To do:
Down to the last line below, give the listing again exactly.

****

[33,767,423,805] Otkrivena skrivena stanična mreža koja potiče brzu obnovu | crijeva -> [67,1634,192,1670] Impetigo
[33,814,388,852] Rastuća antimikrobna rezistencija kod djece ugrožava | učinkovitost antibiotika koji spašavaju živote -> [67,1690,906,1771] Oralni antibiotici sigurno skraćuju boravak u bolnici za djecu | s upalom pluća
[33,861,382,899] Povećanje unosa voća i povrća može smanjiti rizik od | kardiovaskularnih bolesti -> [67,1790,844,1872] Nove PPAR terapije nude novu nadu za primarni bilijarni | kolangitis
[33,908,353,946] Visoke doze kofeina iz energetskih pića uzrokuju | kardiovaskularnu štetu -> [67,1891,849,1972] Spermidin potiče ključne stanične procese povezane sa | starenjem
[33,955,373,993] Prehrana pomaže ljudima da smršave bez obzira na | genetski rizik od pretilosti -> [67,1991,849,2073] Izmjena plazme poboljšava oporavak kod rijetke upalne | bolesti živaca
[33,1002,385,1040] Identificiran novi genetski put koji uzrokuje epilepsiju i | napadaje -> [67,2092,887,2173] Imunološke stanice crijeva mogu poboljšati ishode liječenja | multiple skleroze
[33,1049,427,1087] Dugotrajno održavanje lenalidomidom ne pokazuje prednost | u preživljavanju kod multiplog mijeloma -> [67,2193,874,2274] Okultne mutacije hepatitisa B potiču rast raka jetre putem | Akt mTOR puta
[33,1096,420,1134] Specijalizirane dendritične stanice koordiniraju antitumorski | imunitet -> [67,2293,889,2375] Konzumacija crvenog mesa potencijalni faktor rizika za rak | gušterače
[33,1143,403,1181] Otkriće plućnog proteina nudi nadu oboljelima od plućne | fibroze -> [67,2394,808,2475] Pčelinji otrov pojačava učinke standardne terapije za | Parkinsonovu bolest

****

Response:
[33,767,423,805] Otkrivena skrivena stanična mreža koja potiče brzu obnovu | crijeva -> [67,1634,192,1670] Impetigo
[33,814,388,852] Rastuća antimikrobna rezistencija kod djece ugrožava | učinkovitost antibiotika koji spašavaju živote -> [67,1690,906,1771] Oralni antibiotici sigurno skraćuju boravak u bolnici za djecu | s upalom pluća
[33,861,382,899] Povećanje unosa voća i povrća može smanjiti rizik od | kardiovaskularnih bolesti -> [67,1790,844,1872] Nove PPAR terapije nude novu nadu za primarni bilijarni | kolangitis
[33,908,353,946] Visoke doze kofeina iz energetskih pića uzrokuju | kardiovaskularnu štetu -> [67,1891,849,1972] Spermidin potiče ključne stanične procese povezane sa | starenjem
[33,955,373,993] Prehrana pomaže ljudima da smršave bez obzira na | genetski rizik od pretilosti -> [67,1991,849,2073] Izmjena plazme poboljšava oporavak kod rijetke upalne | bolesti živaca
[33,1002,385,1040] Identificiran novi genetski put koji uzrokuje epilepsiju i | napadaje -> [67,2092,887,2173] Imunološke stanice crijeva mogu poboljšati ishode liječenja | multiple skleroze
[33,1049,427,1087] Dugotrajno održavanje lenalidomidom ne pokazuje prednost | u preživljavanju kod multiplog mijeloma -> [67,2193,874,2274] Okultne mutacije hepatitisa B potiču rast raka jetre putem | Akt mTOR puta
[33,1096,420,1134] Specijalizirane dendritične stanice koordiniraju antitumorski | imunitet -> [67,2293,889,2375] Konzumacija crvenog mesa potencijalni faktor rizika za rak | gušterače
[33,1143,403,1181] Otkriće plućnog proteina nudi nadu oboljelima od plućne | fibroze -> [67,2394,808,2475] Pčelinji otrov pojačava učinke standardne terapije za | Parkinsonovu bolest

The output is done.